- _Description of the task_
Your answer should be one number, the count of lines in the data that hold "align".

- _The input_

•••

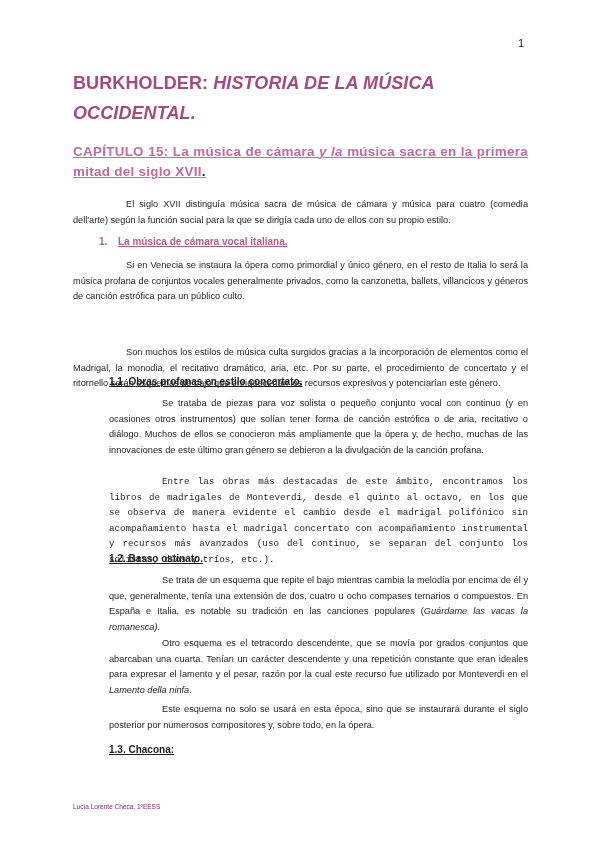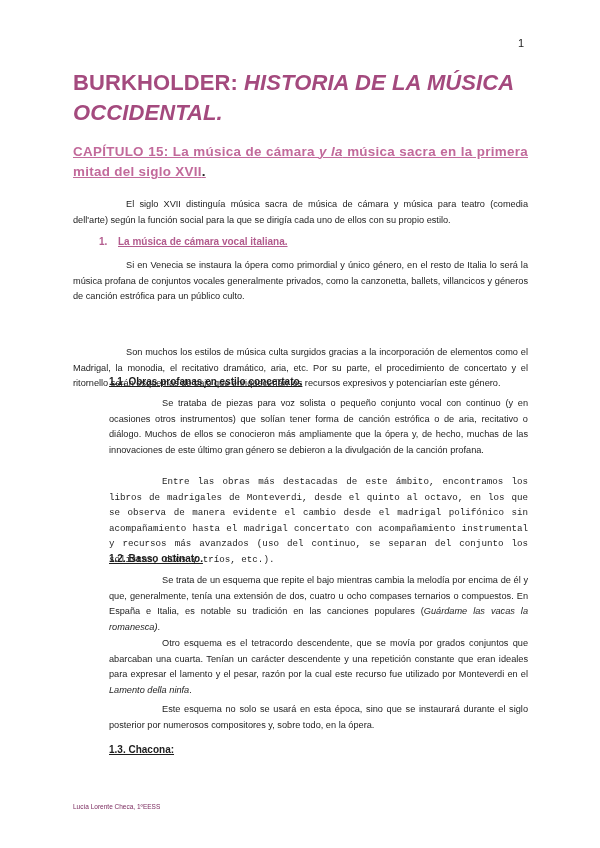--- a/index.html
+++ b/index.html
@@ -1,20 +1,20 @@
 <!DOCTYPE html>
 <html><head>
 <meta charset="utf-8">
 <style>
   html, body { margin:0; padding:0; background:#ffffff; }
   body { width:600px; height:848px; position:relative; overflow:hidden;
          font-family:"Liberation Sans", sans-serif; color:#1a1a1a; }
   .page-number { position:absolute; top:37px; left:518px; font-size:11px; color:#222; }
   .title { position:absolute; top:68px; left:73px; width:455px; margin:0;
-           font-size:22px; line-height:30px; font-weight:bold; color:#a44a7e;
+           font-size:18px; line-height:30px; font-weight:bold; color:#a44a7e;
            text-align:justify; text-align-last:left; letter-spacing:0.1px; }
   .title em { font-style:italic; }
   .chapter { position:absolute; top:142px; left:73px; width:455px; margin:0;
              font-size:13.4px; line-height:20px; color:#c26a9b; text-decoration:underline;
              text-align:justify; text-align-last:left; letter-spacing:0.3px; }
   .chapter em { font-style:italic; }
   .chapter .dot { color:#222; }
   .body { position:absolute; left:73px; width:455px; }
   p.par { margin:0; font-size:9.2px; line-height:15.6px; text-align:justify;
           text-indent:53px; color:#1d1d1d; }
@@ -29,21 +29,21 @@
 </head>
 <body>
 
 <div class="page-number">1</div>
 
 <h1 class="title"><span>BURKHOLDER: </span><em>HISTORIA DE LA MÚSICA</em><br><em>OCCIDENTAL.</em></h1>
 
 <h2 class="chapter"><span>CAPÍTULO 15: La música de cámara </span><em>y la</em><span> música sacra en la primera mitad del siglo XVII</span><span class="dot">.</span></h2>
 
 <div class="body" style="top:197px;">
-  <p class="par">El siglo XVII distinguía música sacra de música de cámara y música para teatro (comedia dell'arte) según la función social para la que se dirigía cada uno de ellos con su propio estilo.</p>
+  <p class="par">El siglo XVII distinguía música sacra de música de cámara y música para cuatro (comedia dell'arte) según la función social para la que se dirigía cada uno de ellos con su propio estilo.</p>
 </div>
 
 <h3 class="sec1"><span class="num">1.</span><span class="lbl">La música de cámara vocal italiana.</span></h3>
 
 <div class="body" style="top:258px;">
   <p class="par">Si en Venecia se instaura la ópera como primordial y único género, en el resto de Italia lo será la música profana de conjuntos vocales generalmente privados, como la canzonetta, ballets, villancicos y  géneros de canción estrófica para un público culto.</p>
 </div>
 <div class="body" style="top:321px;margin-top:24px;">
   <p class="par">Son muchos los estilos de música culta surgidos gracias a la incorporación de elementos como el Madrigal, la monodia, el recitativo dramático, aria, etc. Por su parte, el procedimiento de concertato y el ritornello serán esquemas de bajo que enriquecerían los recursos expresivos y potenciarían este género.</p>
 </div>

•••

- _The answer_
3